Back at the Crossroads
For so long it seems I have walked this dusty unpaved road.  The entire time was I trailed by this deep, dark, nebulous cloud that I was always able to keep just ahead of.  I'd stop for breath at times only to find it unrelentless in its pursuit of me.

A short time ago, I came to the crossroads and paused.  I cried there for what feels like an eternity, the pause between hearbeats hurt me deeply and kept me from standing still for very long.

I very much wanted to stay, really catch my breath and try to decide which direction it was that I wanted to take...but there just never was enough time to think about it with clarity.  Although I could feel the dark cloud weighing on my very soul, I just kept my head down and continued walking, knowing what was behind me, not wanting to look back.  "Move," I thought, just keep moving.

When I tried to leave the crossroads, the path I had chosen gave way to a depthless abyss.  I tried everything I could think of to go back, get around it, over it, underneath it...nothing worked.  With the storm cloud gaining in intensity and darkness, I could now feel the lightening crackling, the thunder rolling and  reverberating through my heart and soul.  I realized that I had no choice but to stop, sit near the brink of the abyss and just let the storm over take me.

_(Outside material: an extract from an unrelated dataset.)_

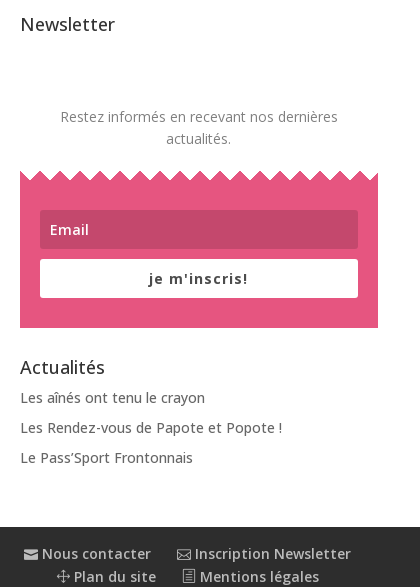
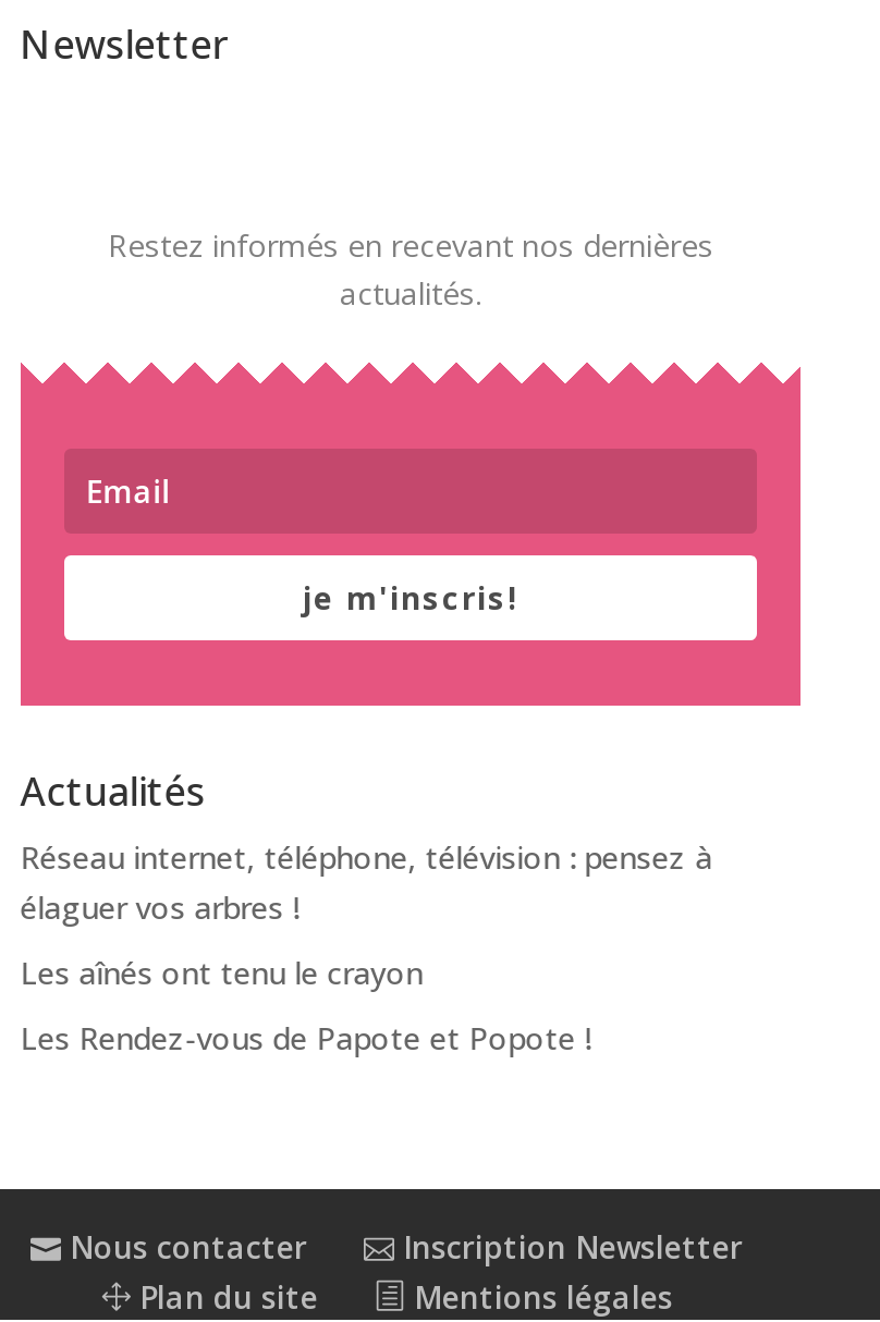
none -> [20,836,713,928] Réseau internet, téléphone, télévision : pensez à | élaguer vos arbres !
moved [20,388,282,437] -> [20,952,591,1058]: Les aînés ont tenu le crayon | Les Rendez-vous de Papote et Popote !
[20,448,193,467] Le Pass’Sport Frontonnais -> none

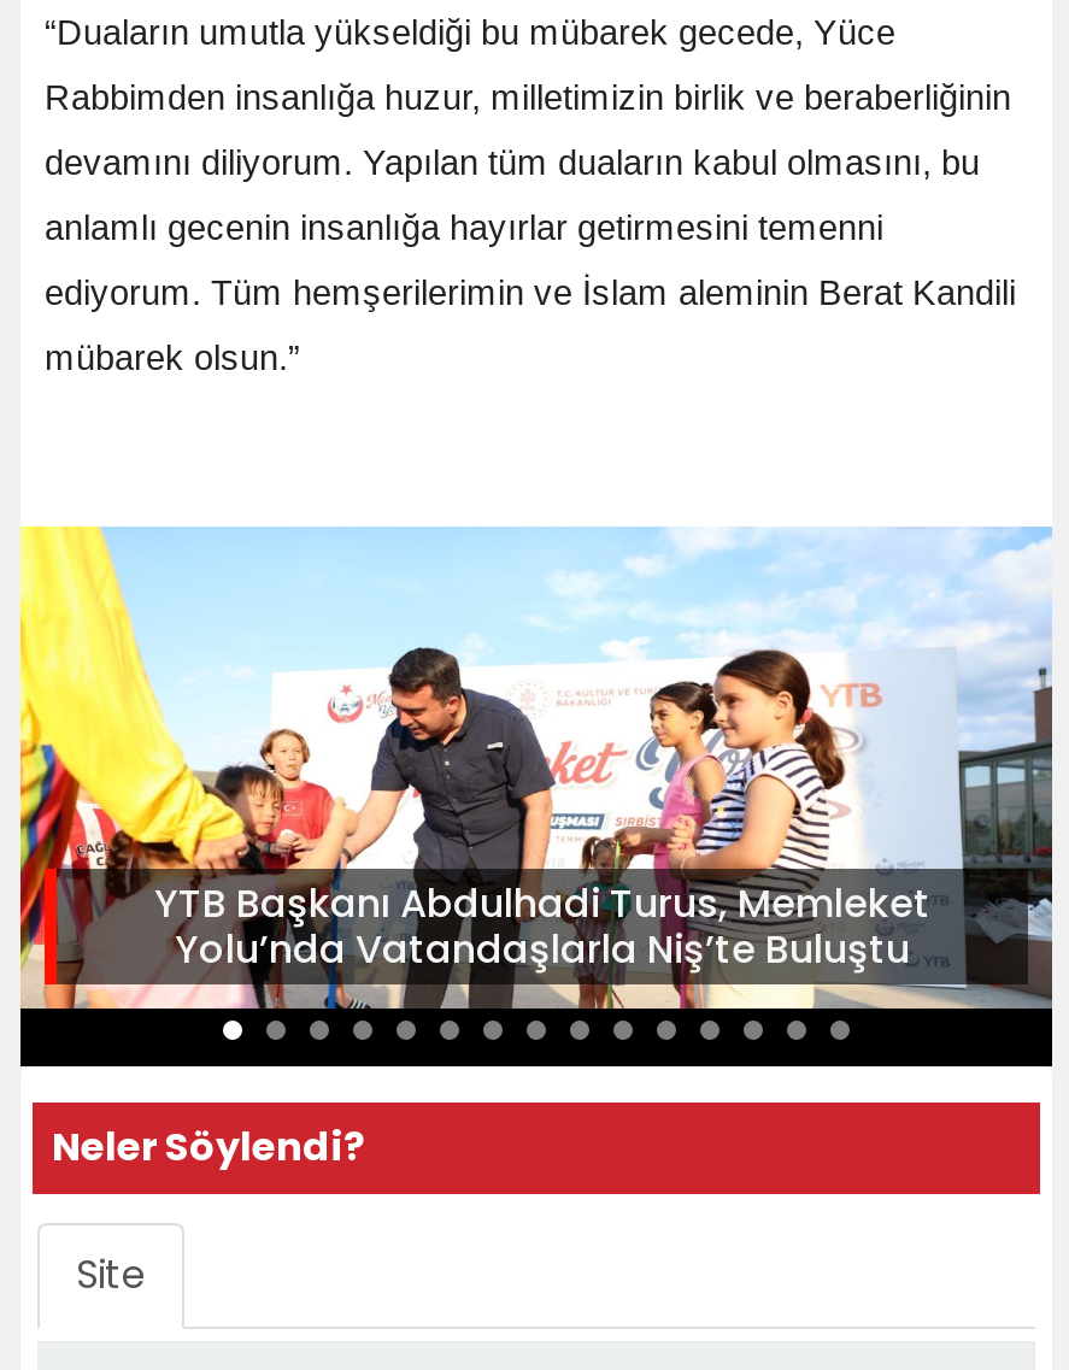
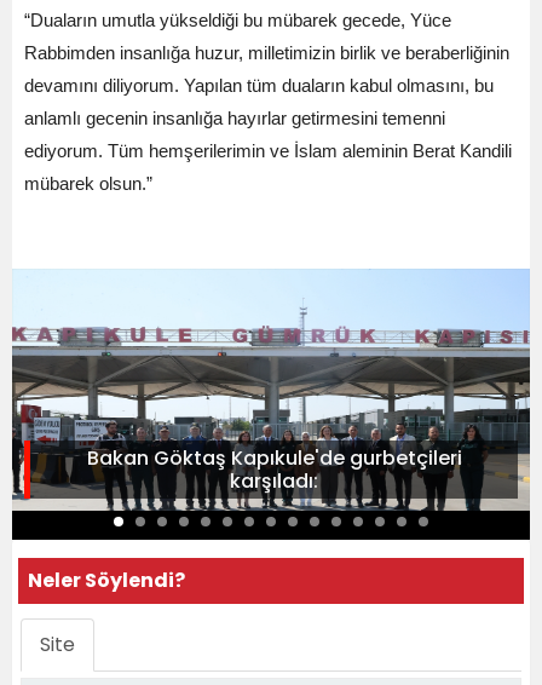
[18,524,1055,1011] [image] | YTB Başkanı Abdulhadi Turus, Memleket | Yolu’nda Vatandaşlarla Niş’te Buluştu -> [11,269,530,512] [image] | Bakan Göktaş Kapıkule'de gurbetçileri | karşıladı:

It's no wonder I've journeyed so long.  It wasn't a road to self-discovery before this moment, rather a road of escape for me from me.  As the rain poured down I was soaked through and overwhelmed with raw emotion.  I closed my eyes and clenched my fists in a futile effort to fight back the tears but the storm was relentless...gaining in intensity until I just couldn't deny it any longer.

I did the only thing I could do then...I gave up... finding I wasn't strong enough to deny it or fight it and in an instant I was consumed.  I relived years of rage, fear, insecurity, disappointment...the scenes where born were my lack of trust and my inability to let anyone in.  Like a frightened child I sat rocking back and forth teardrops falling like and endless raging river.  I cried and let loose the emotion until I felt my soul must surely be empty.  Along with the release I was surprised by the acknowledgmenet for the part I played in each tear of pain.  With the acknowledgement came a strange and peaceful understanding and with the understanding came the tiniest glimmer of light and hope.

Hearing the silence, I opened my eyes and found I had been transported out of the storm...away from the abyss and back to the crossroads.  At first I was shocked but I know exactly how I got here.  It was just time.  For the first time in my life, the blinding clarity showed me that in my haste to escape, time and time again, I had chosen the wrong road so many years ago.

I took a good look around and found from my new perspective there were many roads to choose from and I momentarily thought about how I might have chosen better...but I stopped realizing how grateful I was for all that I learned.

Now, with sunshine on my shoulders, clear mind and open heart, I'm choosing the high road.  I know the walk will be long and the ascent difficult but I know now that it's not the destination that is important.  It's the task of walking , reamining open to possibilities, remaining watchful of who and what crosses my path.

Even though I feel a bit  wounded as I embark upon this new road, I smile at the monumental discoveries I have finally made, acknowledge the pain I felt and set free and believe now that for once I am at peace because I'm waliking by choice instead of running from myself or anyone else.

I take a deep breath, pause for a moment to enjoy the stillness between heargtbeats, and carefully I begin to walk again in the silence.  I'm strong enough to travel beyond the crossroads in earnest this time.  I know this is only because I've wethered the mother of all storms and now I know that truly, the best for me is yet to come.